Don’t Breathe – review

Conceptually, Don’t Breathe is a scary idea. The movie is replete with tension, complete with occasional jump scares and camera angles that build up on the fear. The acting is also very good, making the antagonist of the film seem both pitiable and deranged. If there is one flaw to this movie is that the writing made the protagonist unbelievably stupid and fairly unlikable given her motivation.

Rocky, played by Jane Levy, Alex, and Money are three criminals that make a living breaking into homes in Detroit. Rocky has an abusive, alcoholic mother so she is desperate for money to get her and her sister moved to California. Money hears of a blind veteran who is supposed to have $300,000 stashed at his house. The gang pack up and attempt to rob the blind man. Little do they know that just because he is blind, he is far from being as helpless as they imagined.

Jane Levy does a great job acting scared. She is not the most likable character but when she is on screen you can believe that she thinks she is going to die. The blind man, played by Stephen Lang, is also believable. His performance was like a mix of his past performances ranging from pathetic Ike Clanton from Tombstone to his angry badass role as Colonel Quaritch, from Avatar. There are times when I was disgusted by his character’s insanity but also pitied him for what brought him to that state.

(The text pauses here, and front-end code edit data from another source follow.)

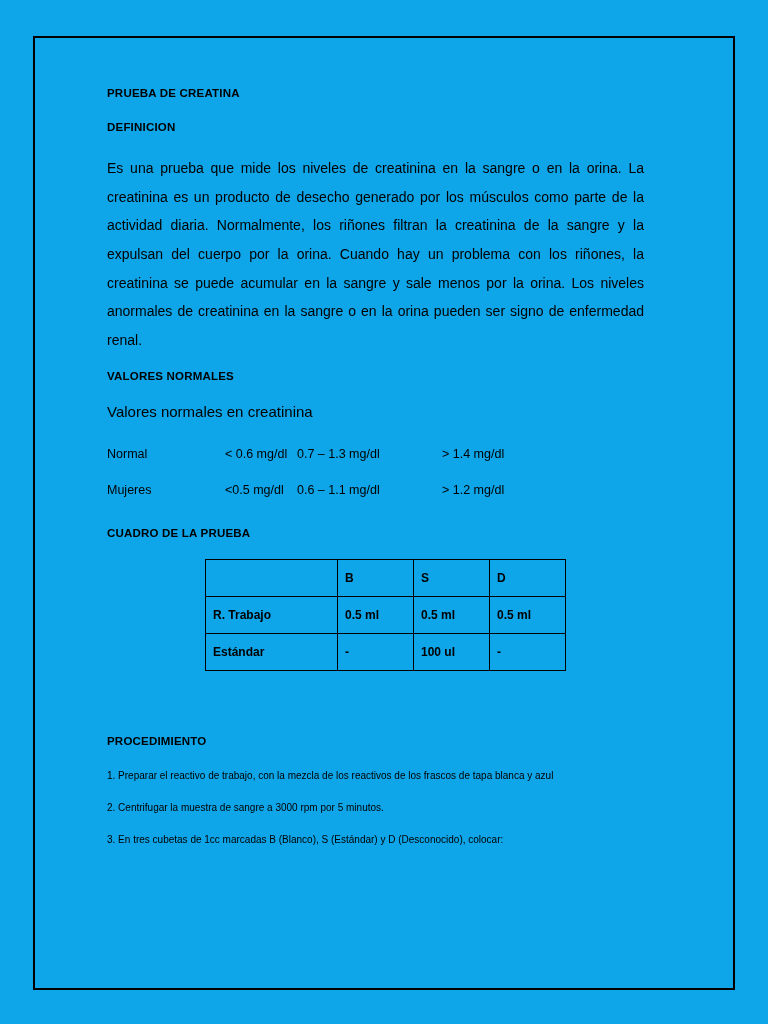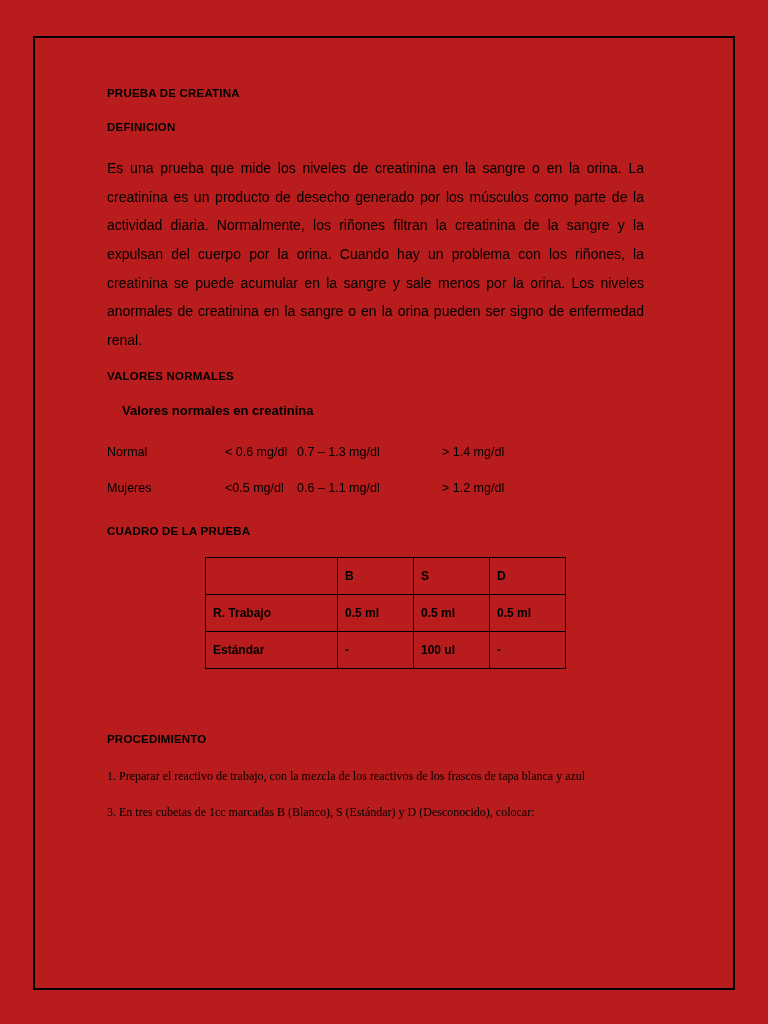--- a/index.html
+++ b/index.html
@@ -18,7 +18,7 @@
     position: relative;
     width: 768px;
     height: 1024px;
-    background: #b91c1c;
+    background: #0ea5e9;
   }
   
   #page-frame {

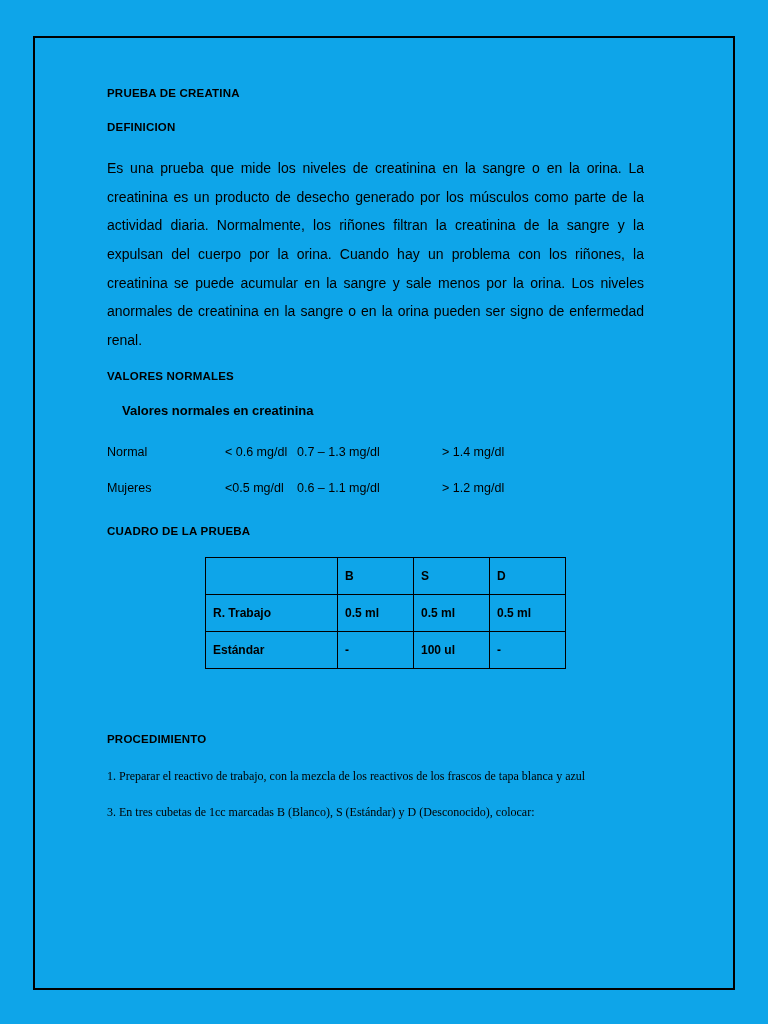--- a/index.html
+++ b/index.html
@@ -50,9 +50,9 @@
     margin: 0 16px 14px 0;
   }
   .sub-bold {
-    font-weight: bold;
-    font-size: 13px;
-    margin: 0 0 20px 15px;
+    font-weight: normal;
+    font-size: 15px;
+    margin: 0 0 20px 0;
   }
   
   .nv-table {

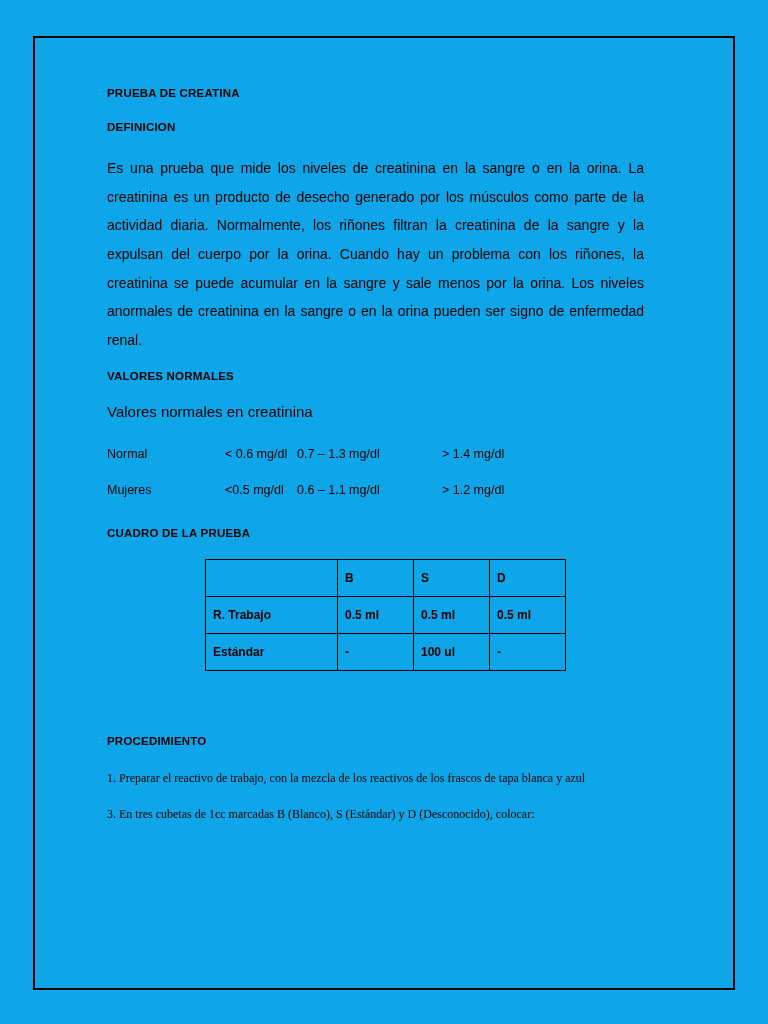--- a/index.html
+++ b/index.html
@@ -99,8 +99,8 @@
     margin: 64px 0 19px 0;
   }
   .proc-item {
-    font-family: Liberation Serif, serif;
-    font-size: 12px;
+    font-family: Liberation Sans, sans-serif;
+    font-size: 10px;
     line-height: 2.0;
     text-align: justify;
     margin: 0 12px 12px 0;

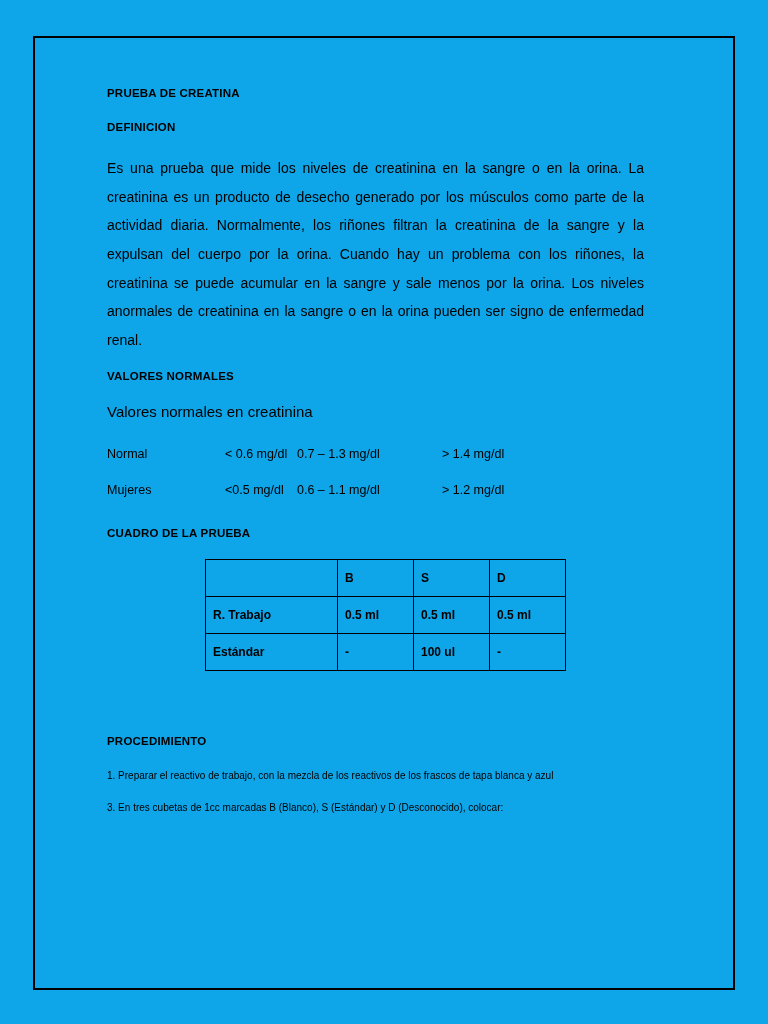--- a/index.html
+++ b/index.html
@@ -171,6 +171,7 @@
     <div class="proc-head">PROCEDIMIENTO</div>
 
     <p class="proc-item">1. Preparar el reactivo de trabajo, con la mezcla de los reactivos de los frascos de tapa blanca y azul</p>
+    <p class="proc-item">2. Centrifugar la muestra de sangre a 3000 rpm por 5 minutos.</p>
     <p class="proc-item">3. En tres cubetas de 1cc marcadas B (Blanco), S (Estándar) y D (Desconocido), colocar:</p>
 
   </div>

I am not a burglar. My knowledge of breaking and entering is limited to: Don’t do it. These characters have been at this a long time but still seem so dumb.  They talk loudly, they leave enough evidence to fill an entire crime lab, they do not plan beyond face value, and they do not know when to leave. Just adding the motivation for Rocky to leave her abusive household is not enough to make her altruistic in my eyes. She could get a job and move out of her Mom’s place and call Child Protective Services on her mother.

Despite its shortfalls, Don’t Breathe is great at building tension. The camera often focuses on just the character’s face so that the audience cannot see what is coming behind the corner or they won’t notice something fast moving until it is too late. The darkness plays its own role in the film, keeping you on edge until the end.

Don’t Breathe is a flawed but good movie. The ending felt a bit hollow as there was no catharsis and it has a bitter feeling of evil winning with no lesson learned. It is certainly worth renting and possibly worth a matinee if you are a horror fan. Don’t Breathe would be a great companion movie with Hush, which came out recently as well. The thrills are legitimate and will have you leaving the theater with pieces of chair stuck under your nails from griping the seat.